The findings of the analysis are discussed in this blog-post: https://medium.com/@ivanadaskalovska/how-much-should-i-charge-for-my-android-app-e970f5d7ec3d
You can install this repository on your pc by using:
git clone [email protected]:Ivana-DS/Data-Analysis-Google-Play-Store.git
Python version: 3.8.10
Jupyter Notebook version: 6.4.6
You also need to install the requirements file:
pip install -r requirements.txt
And download the dataset:
wget https://github.com/Ivana-DS/Data-Analysis-Google-Play-Store/releases/download/dataset/Google-Playstore.csv
- Analysing_Google_Play_Store_Apps.ipynb: The jupyter notebook which contains the cleaning process and the analyses made on the Google Playstore Dataset
- Google-Playstore.csv : The data set used for the analysis.
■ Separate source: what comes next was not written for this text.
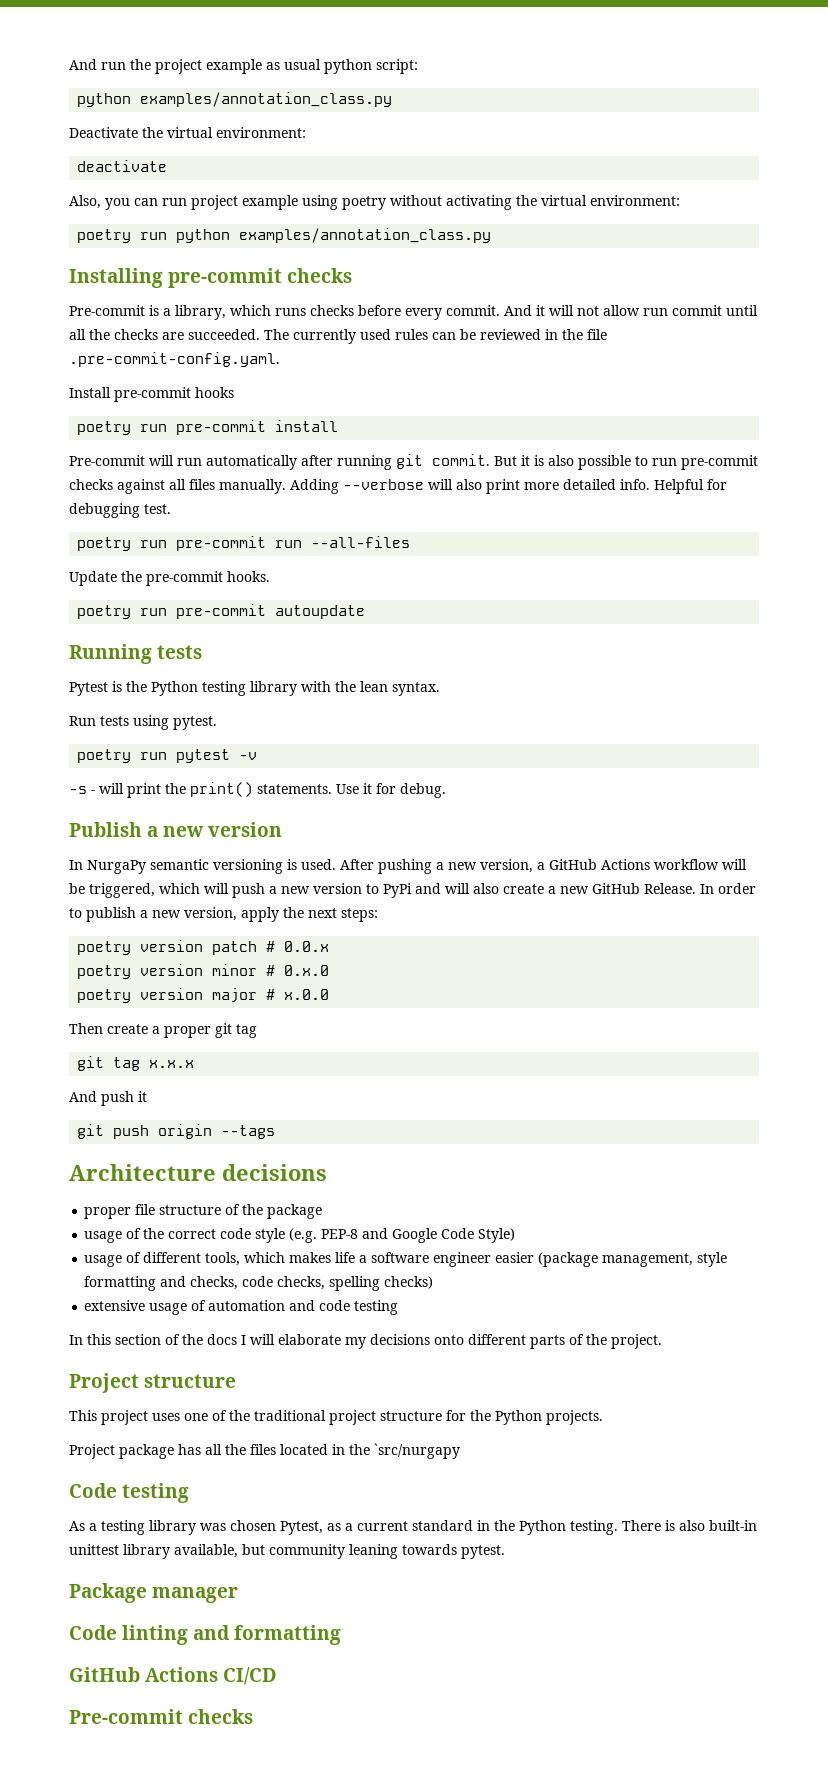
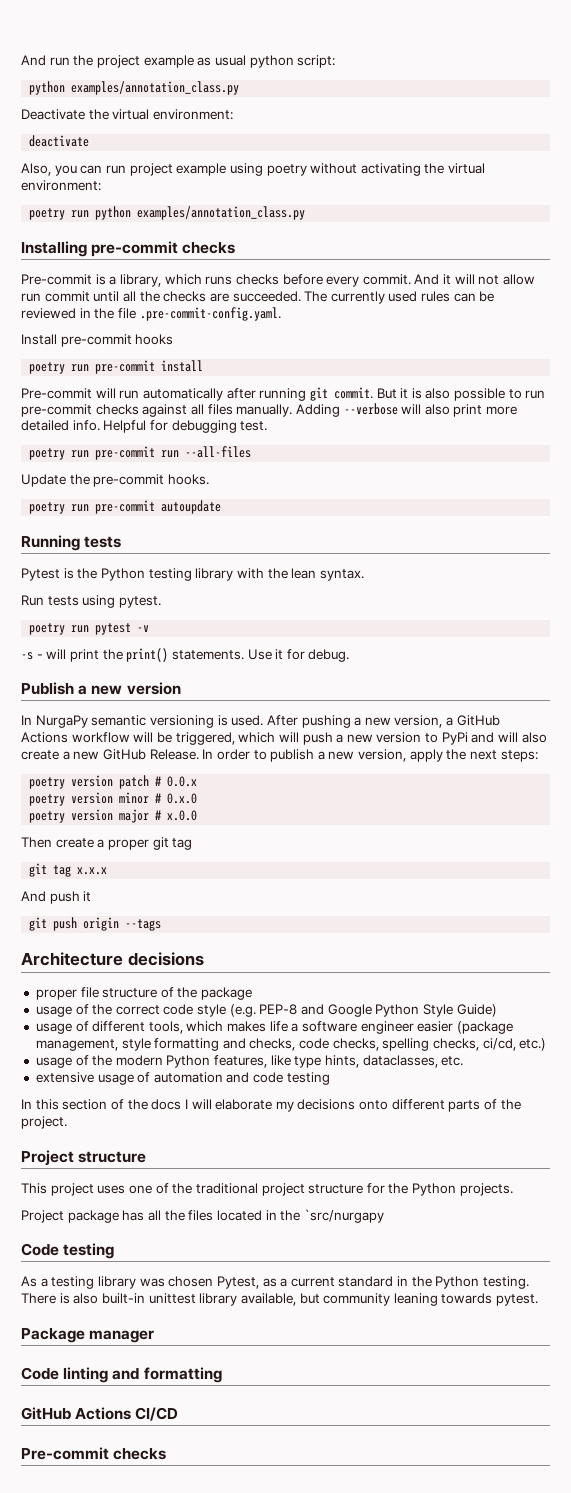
- usage of the correct code style (e.g. PEP-8 and Google Code Style)
+ usage of the correct code style (e.g. PEP-8 and Google Python Style Guide)
- usage of different tools, which makes life a software engineer easier (package management, style formatting and checks, code checks, spelling checks)
+ usage of different tools, which makes life a software engineer easier (package management, style formatting and checks, code checks, spelling checks, ci/cd, etc.)
+ usage of the modern Python features, like type hints, dataclasses, etc.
If you are interested in more details you can find the data set here: https://www.kaggle.com/datasets/gauthamp10/google-playstore-apps
- requirements.txt: Contains all the libraries needed to work with this project.
After installing the requirements you just have to start Jupyter Notebook in your bash by using:
jupyter-notebook
The most of the Apps in Google Play Store are free of charge or very cheap (under 10$). The apps are usually using secondary revenue streams, like advertisements or in-app purchases to finance the app.